This is a good chance to teach your daughter in a far better way than that mother is teaching hers. That mother is teaching her daughter not to think for herself, not to be satisfied, not to be curious, not to be happy, but only to imitate, be jealous and only do what someone else has already thought of.
So sit down and talk to your daughter. Tell her there will ALWAYS - whether she becomes a teacher, a stay-at-home-mom, an astronaut, a writer, a Nobel Prize winner, a clerk in a store, a chef, a computer technician, or a fashion designer - be people who will be jealous, will be mean-spirited, will copy her and who will not be able to think for themselves, and there will also be people who inspire her, encourage her, teach her, help her, and remain loyal to her. Those are the important people to think about and learn from. The others are just the result of living on a crowded planet.

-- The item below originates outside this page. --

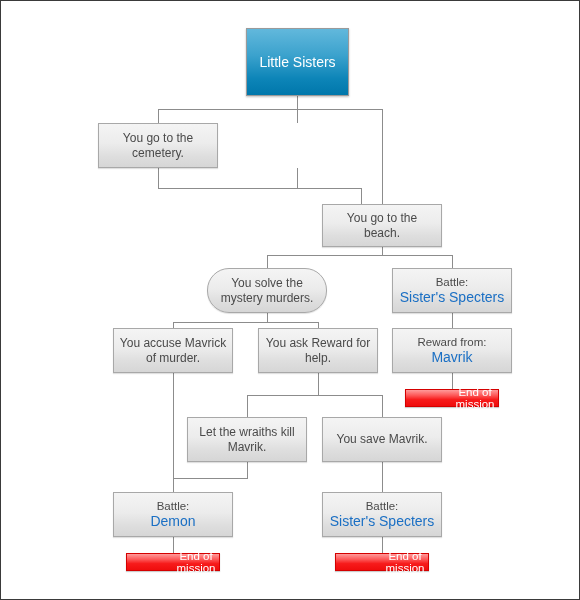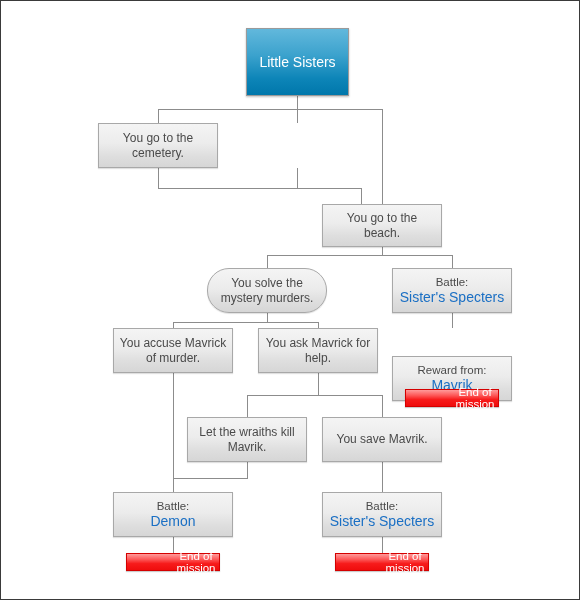"You ask Mavrick for help." span { text: Mavrick -> Reward }
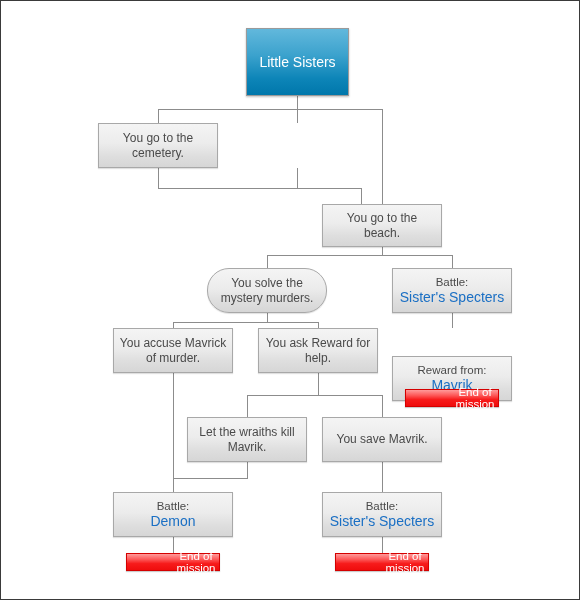"Reward from:" div.node { margin-top: 28px -> none }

Tell her that now is a good time to think about how to respond to all the people your daughter will meet (teachers, a future spouse, her favorite authors or tv characters, friends, parents of friends, doctors, neighbors). Ask her to start thinking: is this person helping me? Can I learn good things from him or her? Is this person a good role model? Is this person making good decisions? If not, start teaching your daughter how to respond. If she meets a girl and her mother who must imitate and who are afraid to be original thinkers, your daughter can either just ignore the copying and be the best she can be, or maybe she can instill a little confidence in that girl. If that girl says "Why does Tina get the right answers all the time?" then your daughter can say "because I studied and did my homework". If that girl has the same party theme, your daughter can realize that unless it's a wedding with a million dollar designer who is exclusive, party themes don't really matter in the big picture. After all, if you had a party with a theme, you probably used paper products (plates, decorations, party bags, etc) that weren't your original design (e.g., you did a Little Mermaid party and had Ariel hats), or else you held your party at a venue that provided entertainment. Unless you had a private space that no one else has ever had access to, and unless you created a completely unique theme that no one ever has licensed or viewed or even thought of, then it's ok for someone else to throw a similar Little Mermaid party or bowling party or whatever.
Start now to help your daughter figure out what matters and what doesn't. Teach her to smile at the other girl, and to not compete with her, and to not let that girl's imitations bother her. Teach your daughter that if she gets worried about this kind of stuff, later on when she's curing cancer or exploring Mars or raising a baby or writing a book (or all of the above!), it will drive her crazy and she won't get anything accomplished.
Your daughter will take a lot of her lessons from you. If you say "oh, Molly is having the same kind of party you did. Guess that's popular now! I'm glad you had such a fun party and I hope Molly does too" then your daughter won't think this is such a big deal. If Molly's mom buys the same dress, the same shoes, the same everything as your daughter, just say "wow, it's a good thing she has brown hair and you have red hair so you guys won't get mixed up! I hope Molly finds a good style for herself but for now, isn't it nice that she likes your style". Let it roll right off you.
It all starts with you. Relax and enjoy your remarkable daughter.